With the U.S. Federal Reserve continuing to battle inflation, the interest rate environment remains uncertain in the United States. Given this uncertainty, commercial borrowers may want to adopt strategies, including entering into interest rate swaps, to manage their risk exposure.
What Is an Interest Rate Swap?
In an interest rate swap, two counterparties agree to exchange interest rate cash flows for a specified period of time. When a borrower enters into an interest rate swap, the counterparty is often the bank (or its affiliate) where the borrower obtained the underlying loan. In a typical interest rate swap, one party hedges against a rise in interest rates and another party hedges against a decrease in interest rates. The two parties then enter into an interest rate swap where there is an exchange of a fixed interest rate for a floating rate over a stated period of time.

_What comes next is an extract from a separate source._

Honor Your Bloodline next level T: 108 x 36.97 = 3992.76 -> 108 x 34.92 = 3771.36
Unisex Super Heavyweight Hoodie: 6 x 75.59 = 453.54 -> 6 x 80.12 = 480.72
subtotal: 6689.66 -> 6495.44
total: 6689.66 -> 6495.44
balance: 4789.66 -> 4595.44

For example, Party A pays Party B, usually on a quarterly basis, a fixed payment equal to the product of (i) a fixed interest rate, and (ii) a notional amount (typically the principal amount of the loan). Party B pays a floating payment to Party A equal to the product of: (i) a floating interest rate based on a spread over a benchmark rate (typically SOFR), and (ii) the same notional amount. These periodic payments are then netted, with the party owing the greater amount making the quarterly payment to its counterparty.

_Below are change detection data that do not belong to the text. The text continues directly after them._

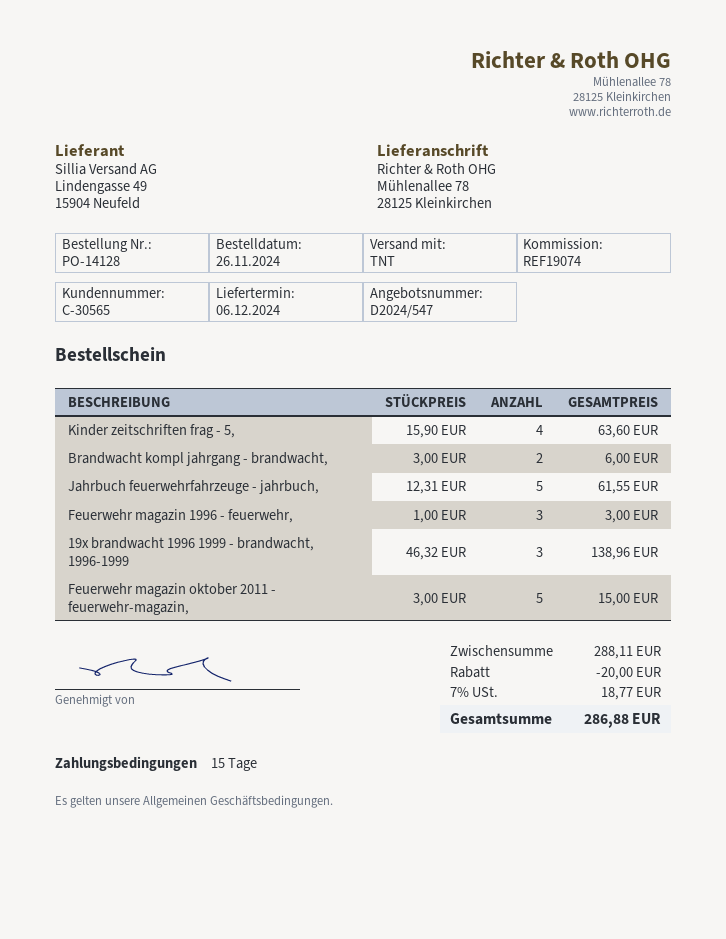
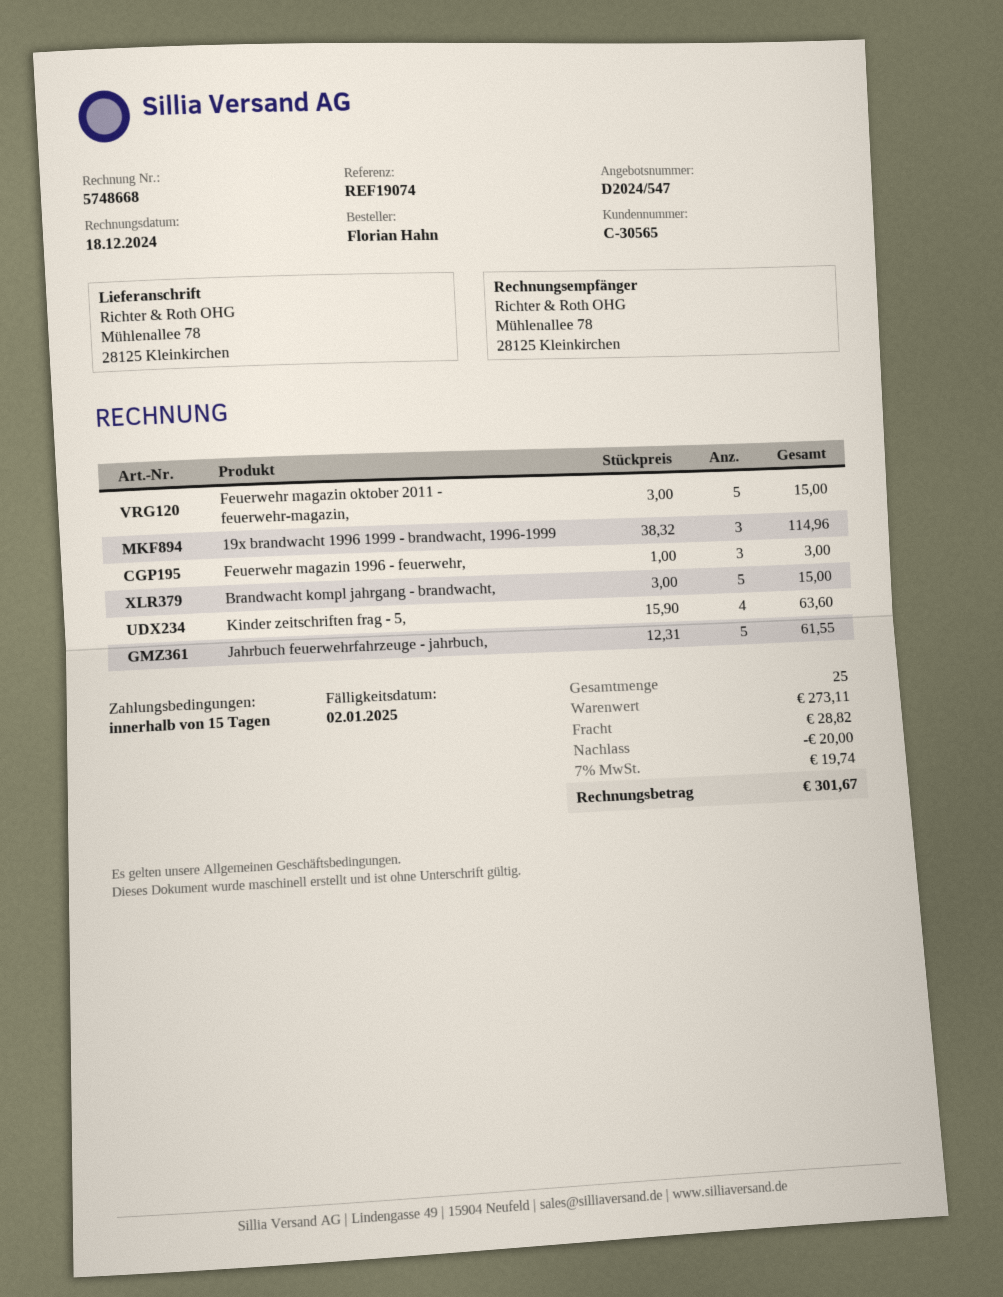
Brandwacht kompl jahrgang - brandwacht,: 2 x 3.00 = 6.00 -> 5 x 3.00 = 15.00
19x brandwacht 1996 1999 - brandwacht, 1996-1999: 3 x 46.32 = 138.96 -> 3 x 38.32 = 114.96
subtotal: 288.11 -> 273.11
shipping: none -> 28.82
tax: 7% = 18.77 -> 7% = 19.74
total: 286.88 -> 301.67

Typically, if either party wishes to terminate the interest rate swap then the terminating party must pay a termination payment to the other party. The termination payment is often based upon the agreed upon fixed interest rate and the variable rate in effect on the termination date. Whenever the variable rate materially changes from the variable rate at the time the interest rate swap was entered into, a large termination payment may be required, which may make it costly for a party to terminate an interest rate swap. Because there is potential for a termination payment upon early termination, interest rate swaps have an inherent prepayment risk.
Standardization of Swaps and Derivatives
The International Swaps and Derivatives Association, Inc. (ISDA) is the primary global trade association for the swaps and derivatives industry. ISDA promotes safe and efficient derivatives markets by publishing standard documents, definitions, and other resources for all users of derivative products. ISDA’s standard forms to document derivatives transactions include:
- ISDA Master Agreement
- Schedule to the ISDA Master Agreement
- Transaction Confirmations
- ISDA Credit Support Annexes
ISDA’s standardized documentation serves to reduce the risk and cost of transacting in the over-the-counter (OTC) derivatives markets.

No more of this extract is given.